WORK TO BE COMPLETED: Where an entry contains a picture, omit the picture and repeat the rest exactly.

== Segment start ==

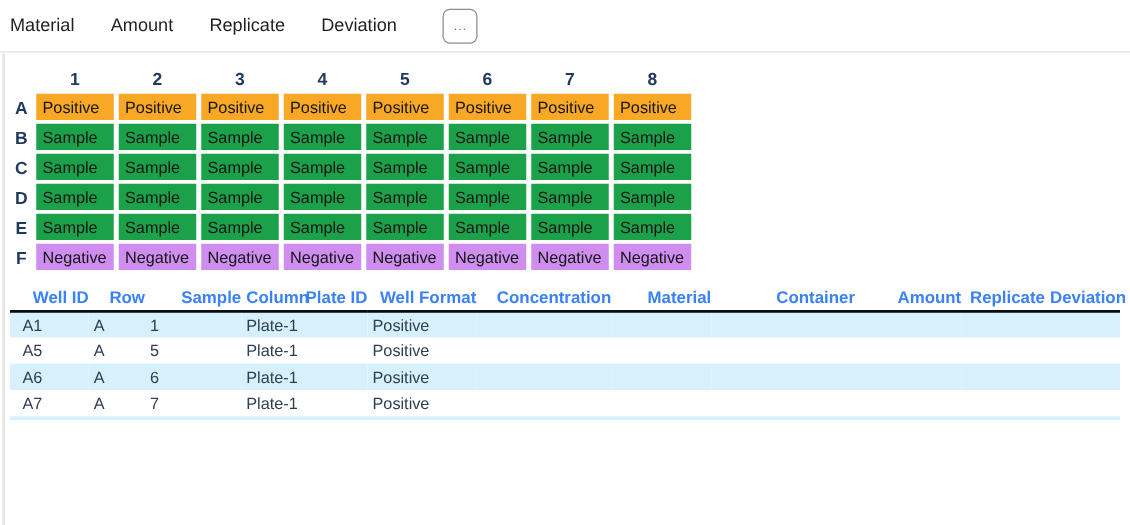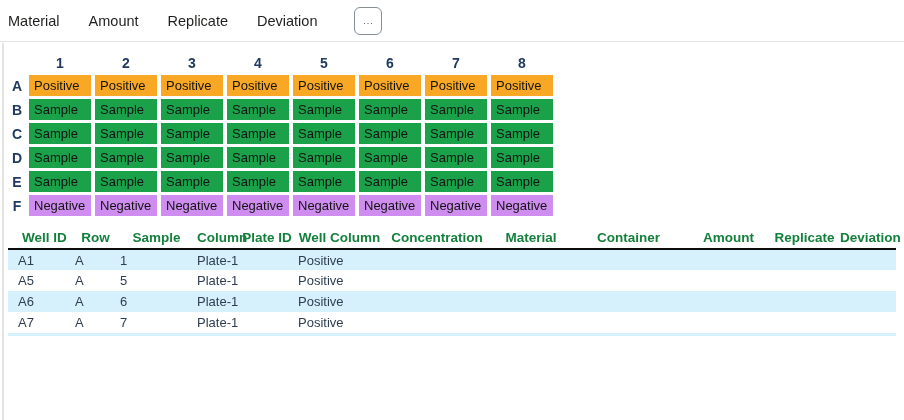--- a/index.html
+++ b/index.html
@@ -98,22 +98,22 @@
   
   .well-table {
     margin: 12px 0 0 8px;
     border-collapse: collapse;
     table-layout: fixed;
     width: 888px;
   }
   .well-table th {
     font-size: 13.5px;
     font-weight: 700;
-    color: #15803d;
-    text-align: center;
+    color: #3b82f6;
+    text-align: right;
     padding: 2px 0 3px 4px;
     border-bottom: 2px solid #0b0b0b;
     white-space: nowrap;
   }
   .well-table th:first-child { padding-left: 10px; }
   .well-table td {
     font-size: 13px;
     color: #2f3e50;
     padding: 2px 0 2px 4px;
     height: 21px;
@@ -240,21 +240,21 @@
       <col style="width:67px">
       <col style="width:60px">
   </colgroup>
   <thead>
     <tr>
         <th>Well ID</th>
         <th>Row</th>
         <th>Sample</th>
         <th>Column</th>
         <th>Plate ID</th>
-        <th>Well Column</th>
+        <th>Well Format</th>
         <th>Concentration</th>
         <th>Material</th>
         <th>Container</th>
         <th>Amount</th>
         <th>Replicate</th>
         <th>Deviation</th>
       </tr>
   </thead>
   <tbody>
       <tr>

== Segment end ==

TASK SOLUTION:
--- a/index.html
+++ b/index.html
@@ -98,22 +98,22 @@
   
   .well-table {
     margin: 12px 0 0 8px;
     border-collapse: collapse;
     table-layout: fixed;
     width: 888px;
   }
   .well-table th {
     font-size: 13.5px;
     font-weight: 700;
-    color: #15803d;
-    text-align: center;
+    color: #3b82f6;
+    text-align: right;
     padding: 2px 0 3px 4px;
     border-bottom: 2px solid #0b0b0b;
     white-space: nowrap;
   }
   .well-table th:first-child { padding-left: 10px; }
   .well-table td {
     font-size: 13px;
     color: #2f3e50;
     padding: 2px 0 2px 4px;
     height: 21px;
@@ -240,21 +240,21 @@
       <col style="width:67px">
       <col style="width:60px">
   </colgroup>
   <thead>
     <tr>
         <th>Well ID</th>
         <th>Row</th>
         <th>Sample</th>
         <th>Column</th>
         <th>Plate ID</th>
-        <th>Well Column</th>
+        <th>Well Format</th>
         <th>Concentration</th>
         <th>Material</th>
         <th>Container</th>
         <th>Amount</th>
         <th>Replicate</th>
         <th>Deviation</th>
       </tr>
   </thead>
   <tbody>
       <tr>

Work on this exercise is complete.